Assessment:
Plot: Someone is out to harm the new Duchess of Talbourne - beautiful, spirited Selene, whose blindness makes her an especially vulnerable target. Did her Duke marry for love, or for a more sinister reason? Or is her mysterious new husband the only protection Selena has against the forces that would destroy her? The mystery unravels at an even and highly-anticipated pace here.
Prose/Style: What a Duchess Does is a lively, engaging tale, with a well-executed emphasis on wit and banter. Judith Lynne also demonstrates that it is possible to write a genuinely erotic sex scene that sizzles on the page without so much as a hint of coarseness.

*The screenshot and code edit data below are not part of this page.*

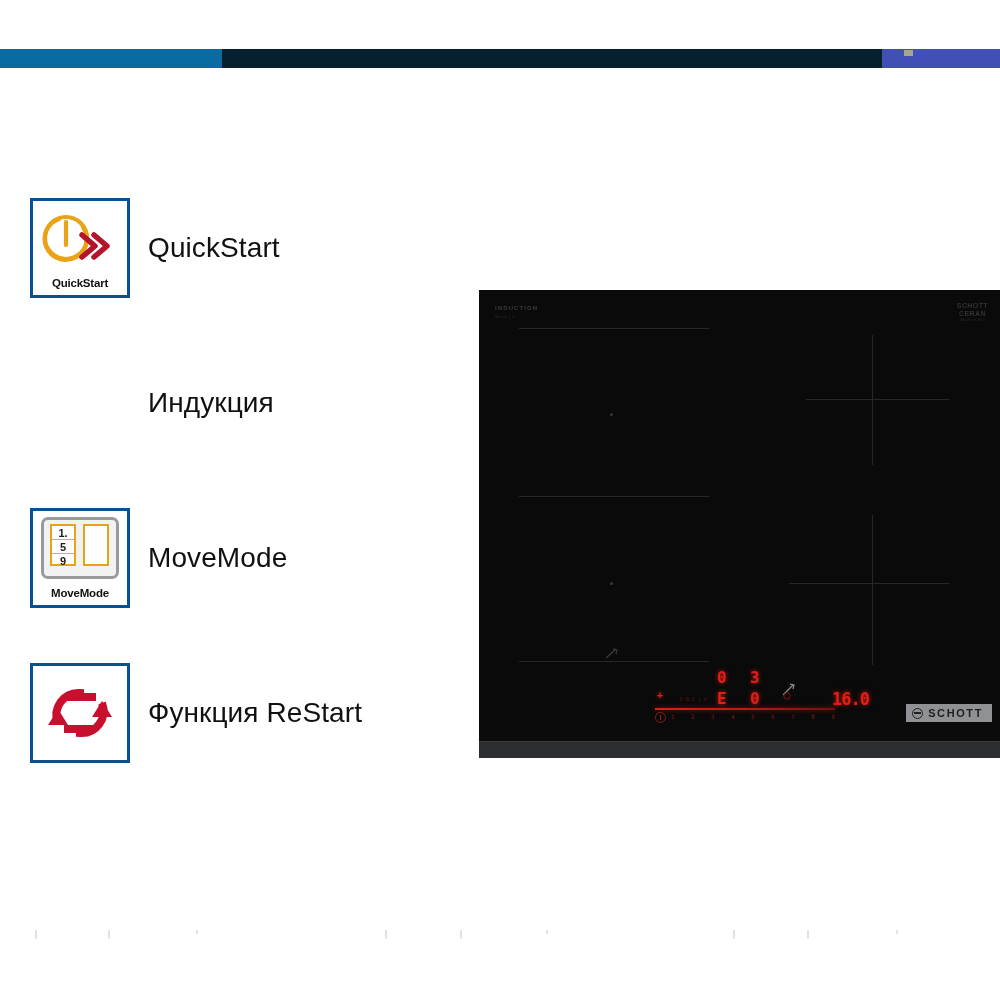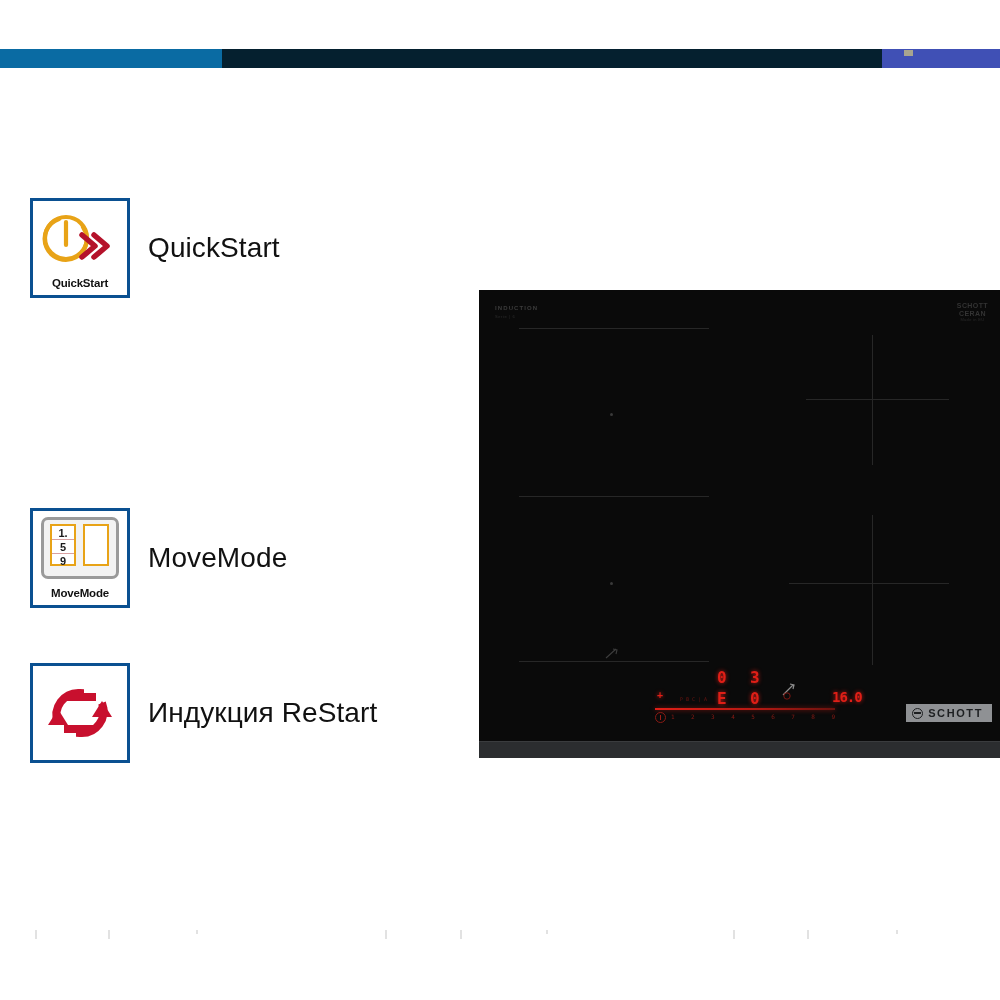"Индукция" div.feature-label { html: none -> <div>Индукция</div> }
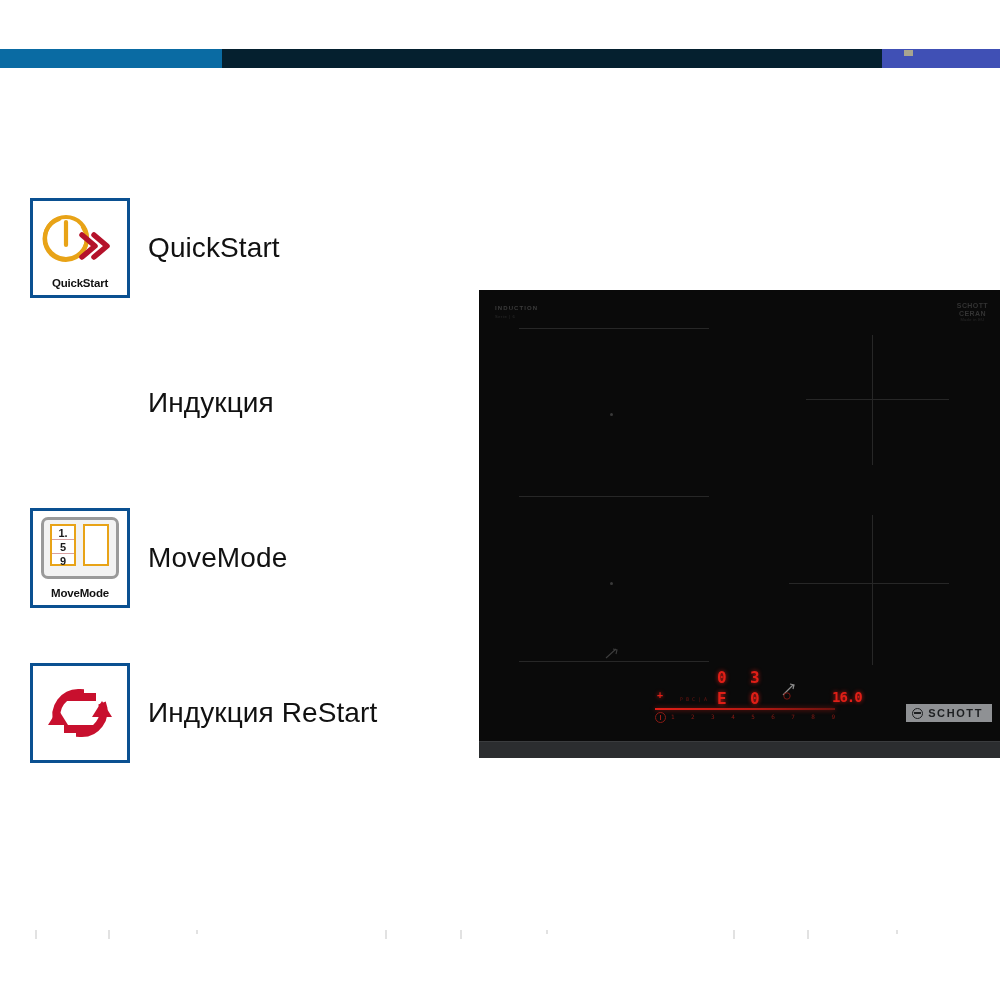"Индукция ReStart" div.feature-label { text: Индукция -> Функция }
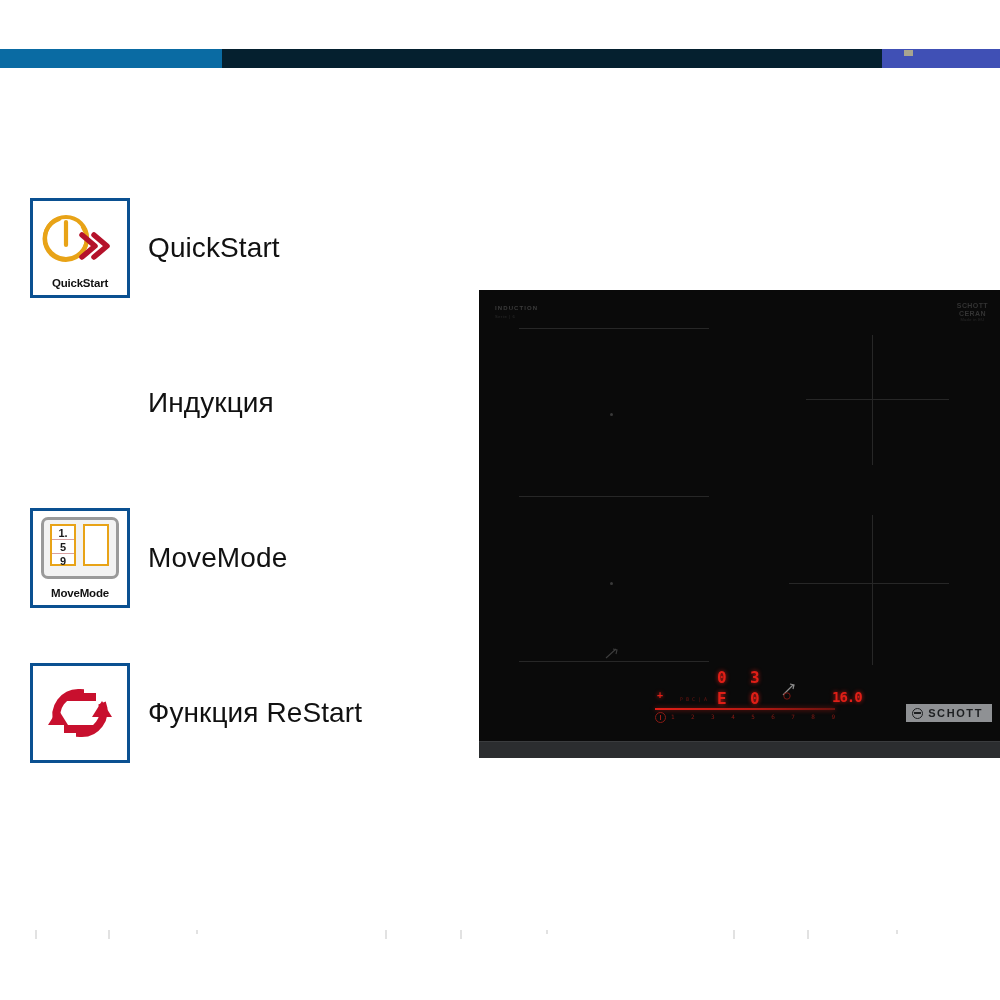"16.0" span.led { font-size: 14px -> 17px }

Originality: Lynne deftly puts a new spin on the classic Gothic romance trope of the "Cinderella fairy tale, or has the heroine married Bluebeard?" by giving her readers a heroine who is not only lifted out of poverty by the attentions of a nobleman, but who is literally blind to the threats that surround her union. Fresh, funny, and exciting, What a Duchess Does is a superior example of what it is possible for an intelligent, witty writer to achieve within the corseted constraints of the romance genre.
Character Development/Execution: It is a bold choice for the writer of a romance to remove her heroine from physical perfection, as Judith Lynne does in presenting her readers with a heroine who is blind. Like Jane Eyre before her, Selena wins the day because of her intelligence, heart, wit, and her refusal to be treated as a lesser human being by anyone for any reason.